** Opening Dataset records block **

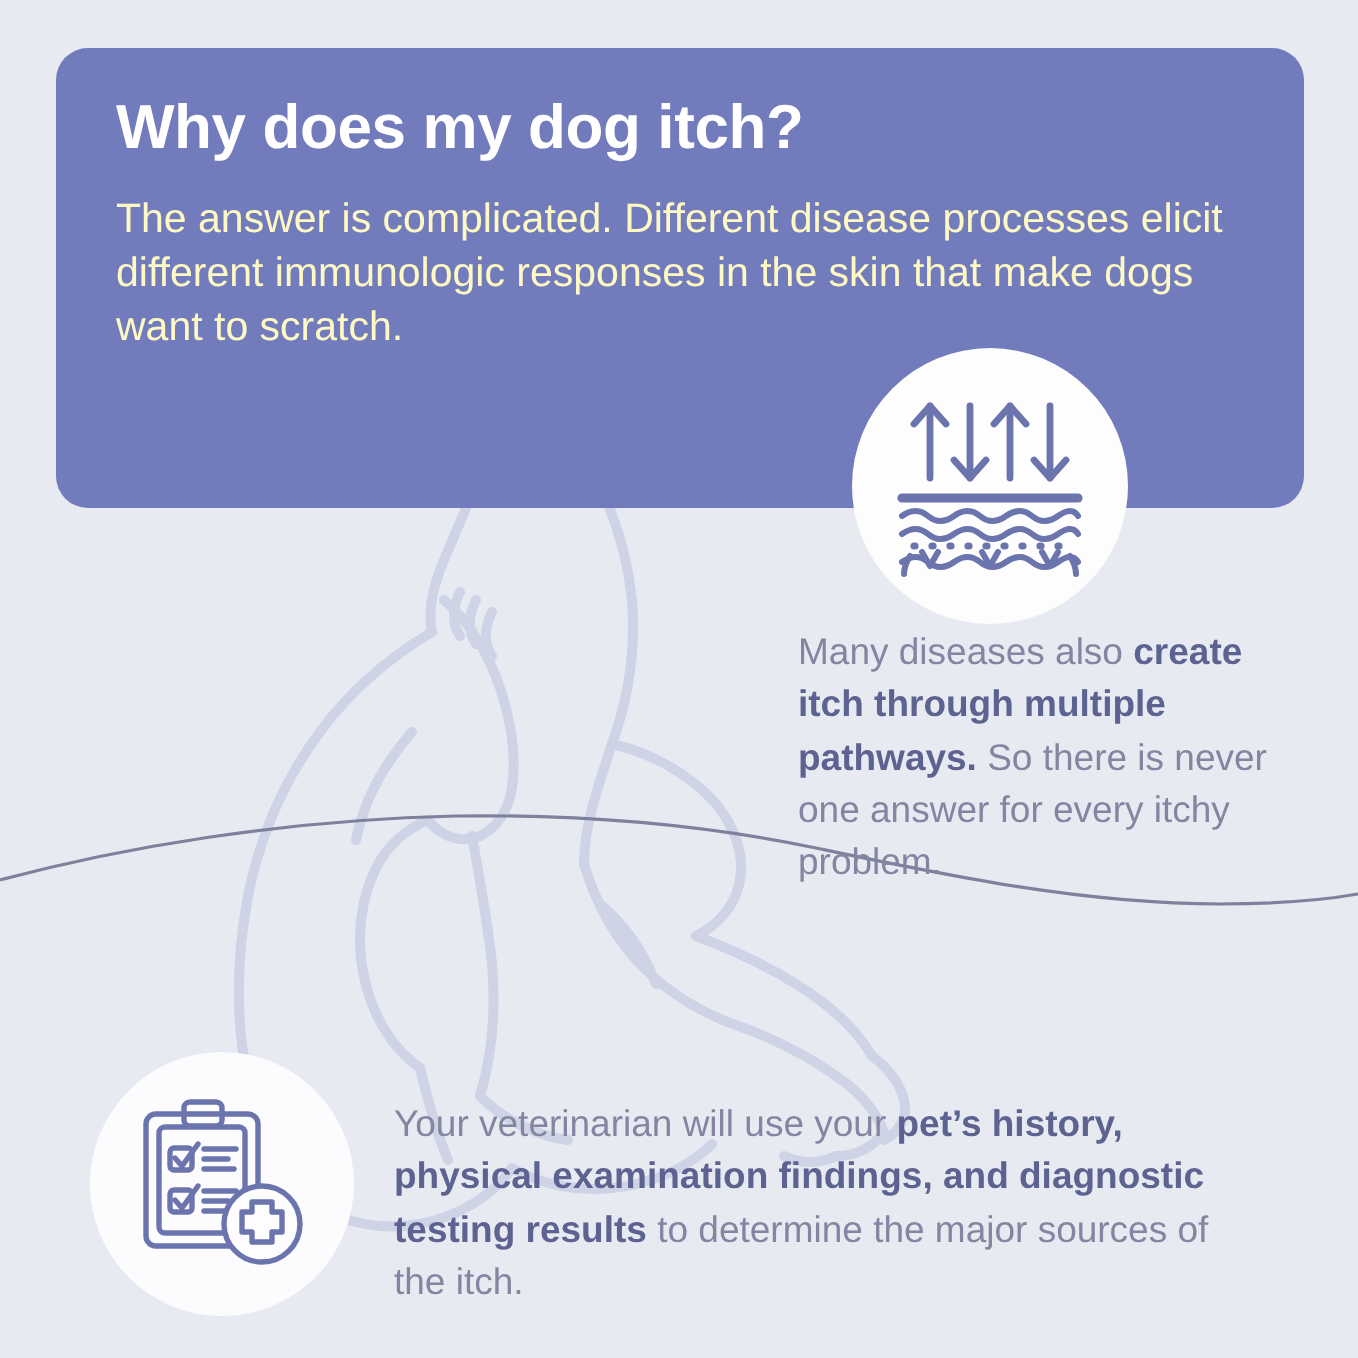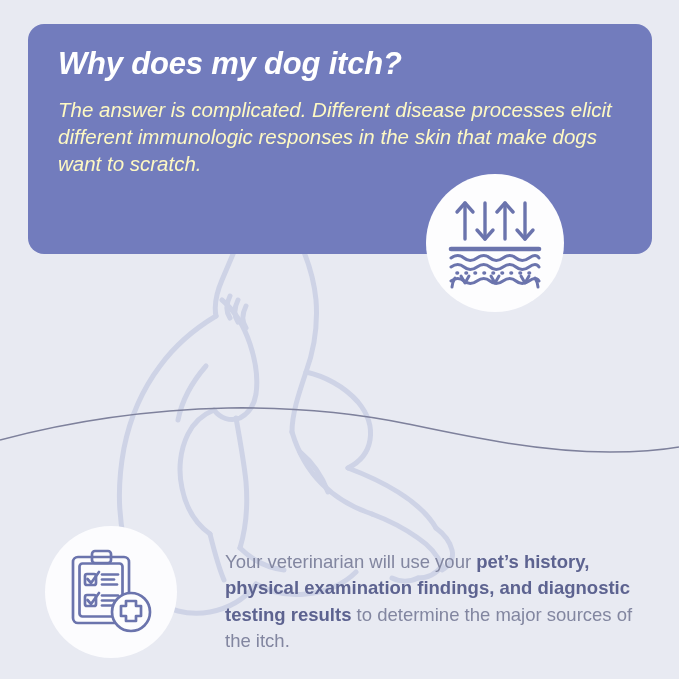--- a/index.html
+++ b/index.html
@@ -36,21 +36,20 @@
   .hero-card {
     position: absolute;
     left: 28px;
     top: 24px;
     width: 624px;
     height: 230px;
     background: #727cbd;
     border-radius: 16px;
     box-sizing: border-box;
     padding: 22px 30px 0 30px;
-    font-style: italic;
   }
 
   .hero-title {
     margin: 0;
     color: #ffffff;
     font-size: 31px;
     font-weight: bold;
     letter-spacing: -0.2px;
     line-height: 1.15;
   }
@@ -102,21 +101,20 @@
   .callout-middle {
     left: 399px;
     top: 313px;
     width: 236px;
   }
 
   .callout-bottom {
     left: 197px;
     top: 549px;
     width: 425px;
-    margin-left: 28px;
   }
 </style>
 </head>
 <body>
 
 <div id="infographic">
 
   <svg class="art-layer" viewBox="0 0 679 679" xmlns="http://www.w3.org/2000/svg">
     <g fill="none" stroke="#ced3e6" stroke-width="5" stroke-linecap="round" stroke-linejoin="round">
 
@@ -252,18 +250,21 @@
         <line x1="33" y1="46.5" x2="49" y2="46.5"></line>
         <line x1="33" y1="51.5" x2="45" y2="51.5"></line>
         <line x1="33" y1="56.5" x2="48" y2="56.5"></line>
 
         <circle cx="62" cy="63" r="19" fill="#fdfdfe"></circle>
         <path d="M57,52 h10 v5 h5 v10 h-5 v5 h-10 v-5 h-5 v-10 h5 z"></path>
       </g>
     </svg>
   </div>
 
+  <div class="callout callout-middle">
+    <span>Many diseases also </span><b>create itch through multiple pathways.</b><span> So there is never one answer for every itchy problem.</span>
+  </div>
 
   <div class="callout callout-bottom">
     <span>Your veterinarian will use your </span><b>pet’s history, physical examination findings, and diagnostic testing results</b><span> to determine the major sources of the itch.</span>
   </div>
 
 </div>
 
 </body></html>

** Closing Dataset records block **

Activity
Nothing but the records above, retyped exactly and stripped of images, should appear in the answer.

Problem solution
--- a/index.html
+++ b/index.html
@@ -36,21 +36,20 @@
   .hero-card {
     position: absolute;
     left: 28px;
     top: 24px;
     width: 624px;
     height: 230px;
     background: #727cbd;
     border-radius: 16px;
     box-sizing: border-box;
     padding: 22px 30px 0 30px;
-    font-style: italic;
   }
 
   .hero-title {
     margin: 0;
     color: #ffffff;
     font-size: 31px;
     font-weight: bold;
     letter-spacing: -0.2px;
     line-height: 1.15;
   }
@@ -102,21 +101,20 @@
   .callout-middle {
     left: 399px;
     top: 313px;
     width: 236px;
   }
 
   .callout-bottom {
     left: 197px;
     top: 549px;
     width: 425px;
-    margin-left: 28px;
   }
 </style>
 </head>
 <body>
 
 <div id="infographic">
 
   <svg class="art-layer" viewBox="0 0 679 679" xmlns="http://www.w3.org/2000/svg">
     <g fill="none" stroke="#ced3e6" stroke-width="5" stroke-linecap="round" stroke-linejoin="round">
 
@@ -252,18 +250,21 @@
         <line x1="33" y1="46.5" x2="49" y2="46.5"></line>
         <line x1="33" y1="51.5" x2="45" y2="51.5"></line>
         <line x1="33" y1="56.5" x2="48" y2="56.5"></line>
 
         <circle cx="62" cy="63" r="19" fill="#fdfdfe"></circle>
         <path d="M57,52 h10 v5 h5 v10 h-5 v5 h-10 v-5 h-5 v-10 h5 z"></path>
       </g>
     </svg>
   </div>
 
+  <div class="callout callout-middle">
+    <span>Many diseases also </span><b>create itch through multiple pathways.</b><span> So there is never one answer for every itchy problem.</span>
+  </div>
 
   <div class="callout callout-bottom">
     <span>Your veterinarian will use your </span><b>pet’s history, physical examination findings, and diagnostic testing results</b><span> to determine the major sources of the itch.</span>
   </div>
 
 </div>
 
 </body></html>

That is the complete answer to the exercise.